--- Records supplied Enclosed Below ---
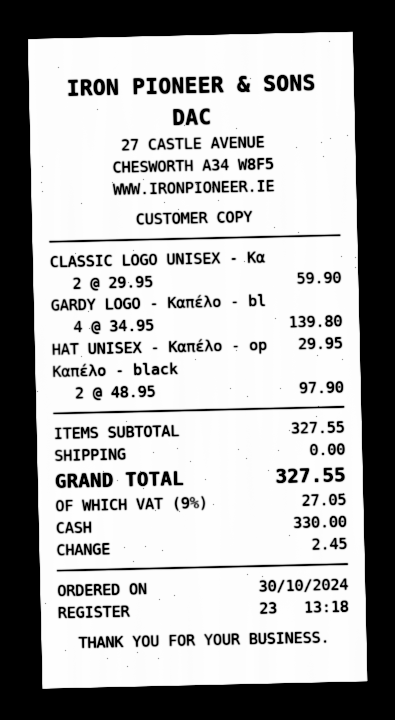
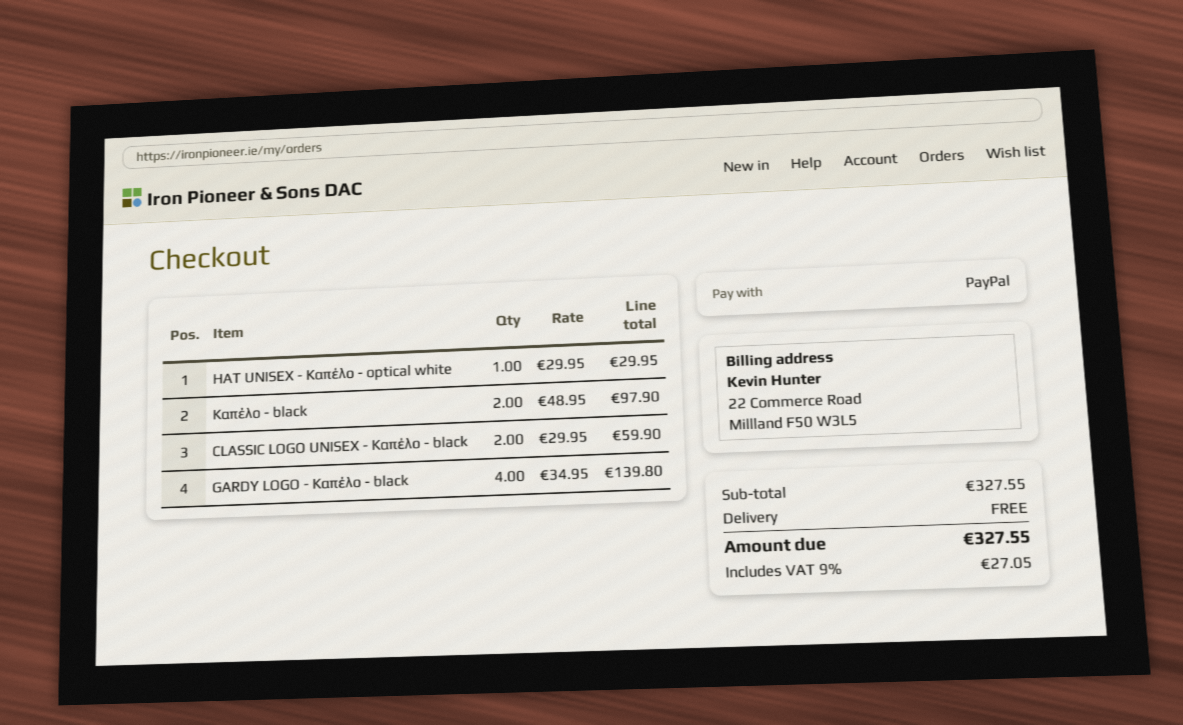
payment method: cash -> PayPal

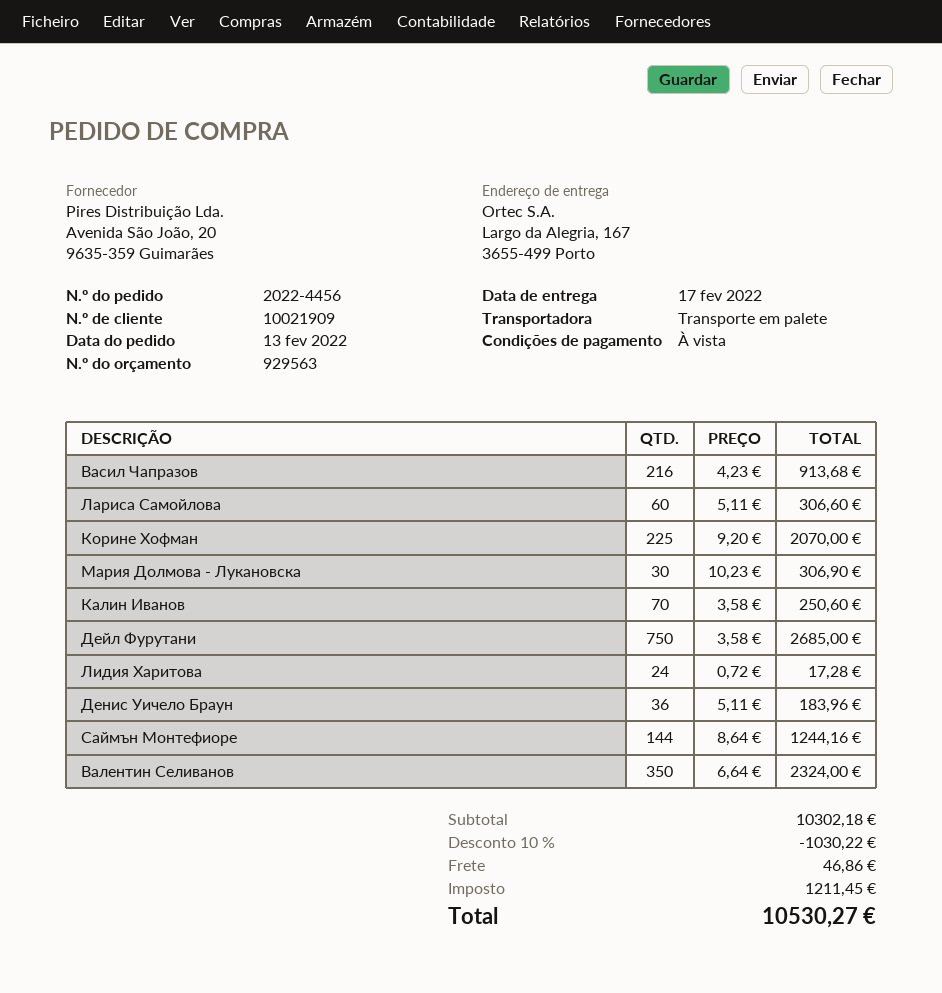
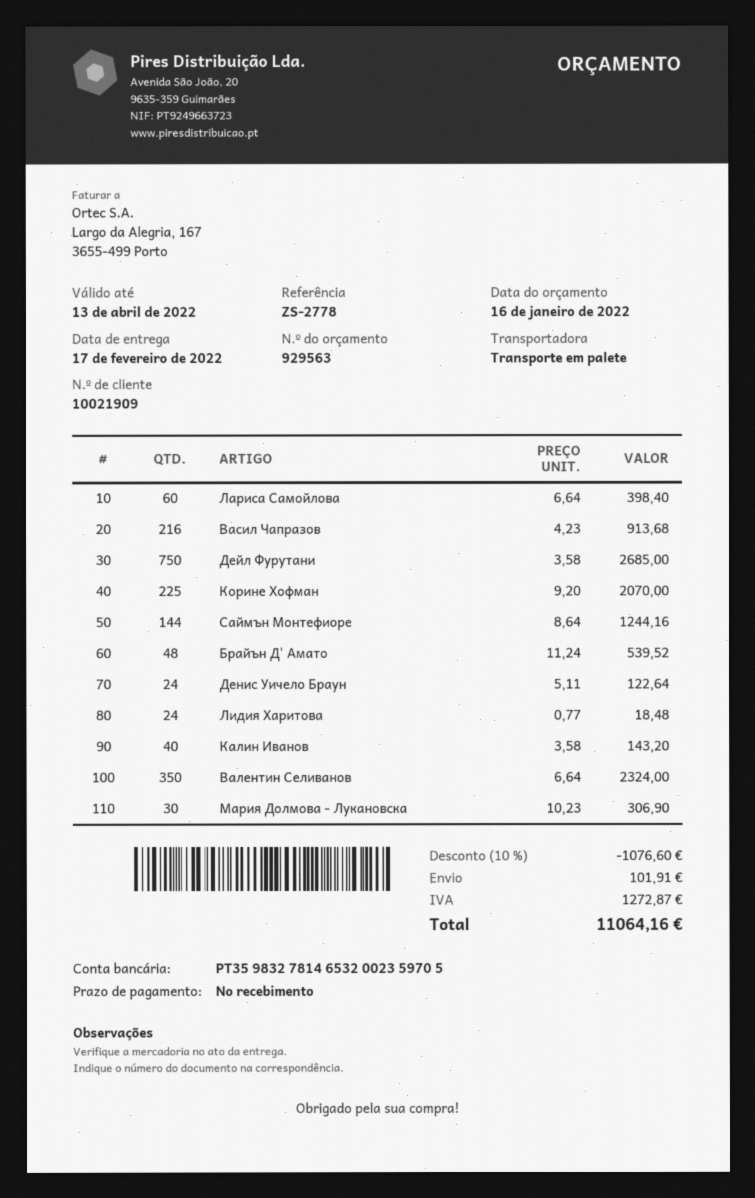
Лариса Самойлова: 60 x 5.11 = 306.60 -> 60 x 6.64 = 398.40
Калин Иванов: 70 x 3.58 = 250.60 -> 40 x 3.58 = 143.20
Лидия Харитова: 24 x 0.72 = 17.28 -> 24 x 0.77 = 18.48
Денис Уичело Браун: 36 x 5.11 = 183.96 -> 24 x 5.11 = 122.64
Брайън Д' Амато: none -> 48 x 11.24 = 539.52
discount: 10% = 1030.22 -> 10% = 1076.60
shipping: 46.86 -> 101.91
tax: 1211.45 -> 1272.87
total: 10530.27 -> 11064.16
--- End of Enclosed Records supplied ---
• **Required action**: Copy, exactly and only, the lines above that begin with the one containing "Лидия Харитова: 24" and finish with the one containing "tax: 1211.45 -> 1272.87".

• **Expected answer**:
Лидия Харитова: 24 x 0.72 = 17.28 -> 24 x 0.77 = 18.48
Денис Уичело Браун: 36 x 5.11 = 183.96 -> 24 x 5.11 = 122.64
Брайън Д' Амато: none -> 48 x 11.24 = 539.52
discount: 10% = 1030.22 -> 10% = 1076.60
shipping: 46.86 -> 101.91
tax: 1211.45 -> 1272.87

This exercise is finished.